> **ABOUT THIS TASK**: Return all the data exactly, keeping the pictures out.

> **PROVIDED DATA**:
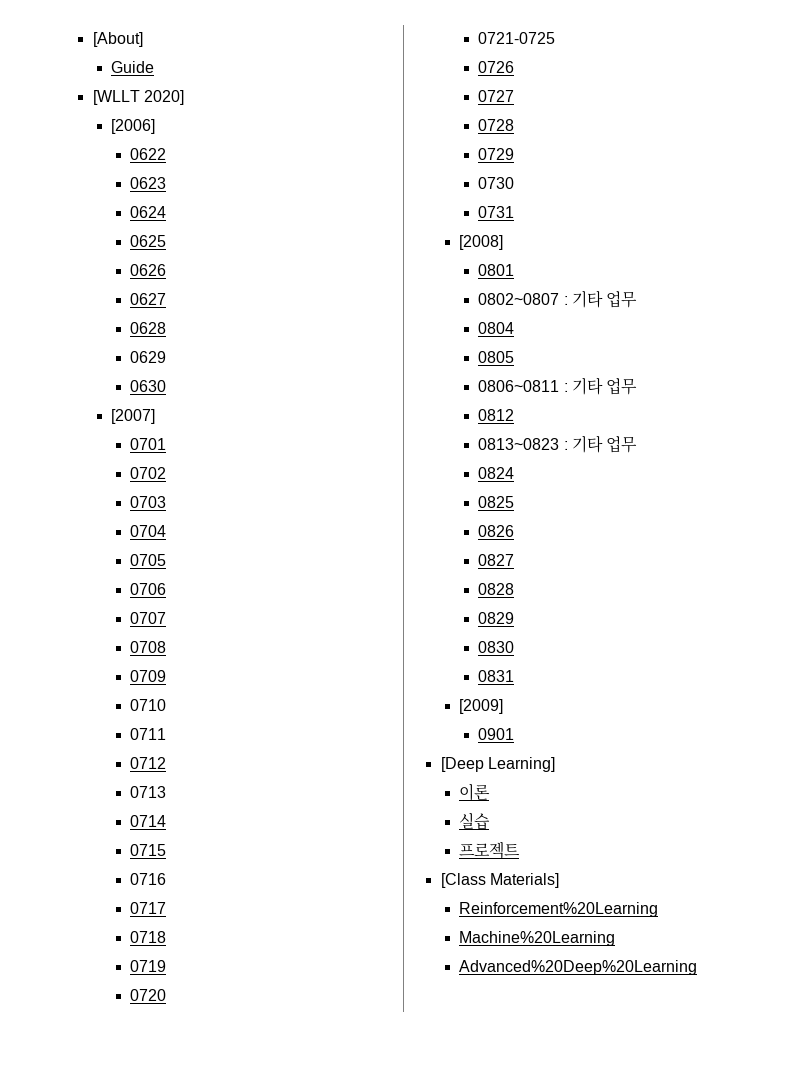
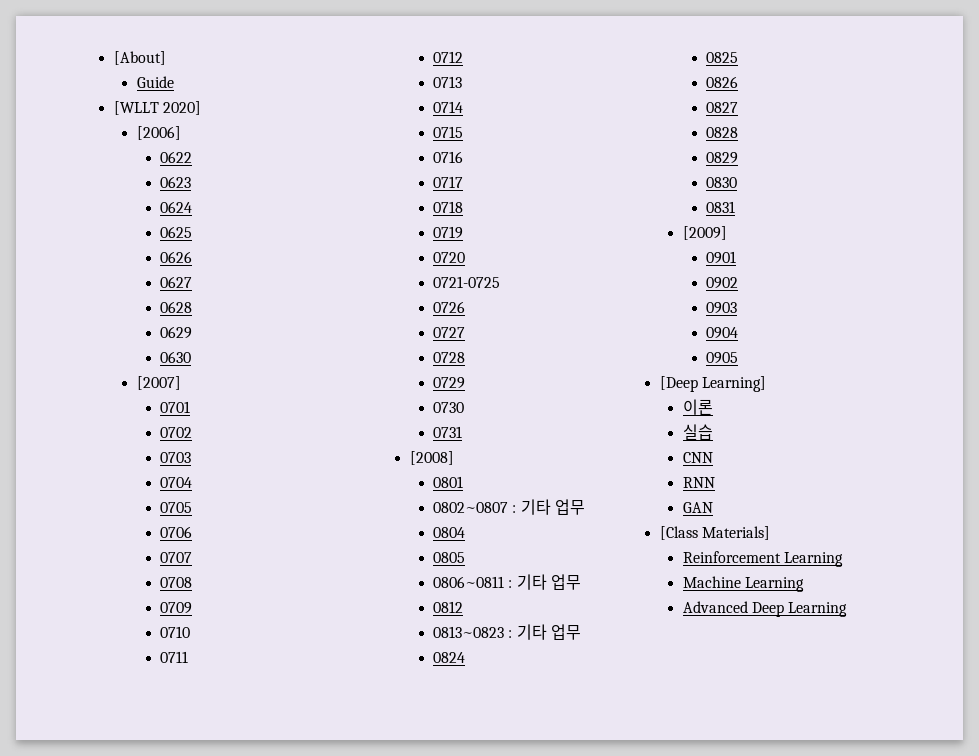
+ 0902
+ 0903
+ 0904
+ 0905
- 프로젝트
+ CNN
+ RNN
+ GAN
- Reinforcement%20Learning
- Machine%20Learning
- Advanced%20Deep%20Learning
+ Reinforcement Learning
+ Machine Learning
+ Advanced Deep Learning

> **REPLY TO THE EXERCISE**:
+ 0902
+ 0903
+ 0904
+ 0905
- 프로젝트
+ CNN
+ RNN
+ GAN
- Reinforcement%20Learning
- Machine%20Learning
- Advanced%20Deep%20Learning
+ Reinforcement Learning
+ Machine Learning
+ Advanced Deep Learning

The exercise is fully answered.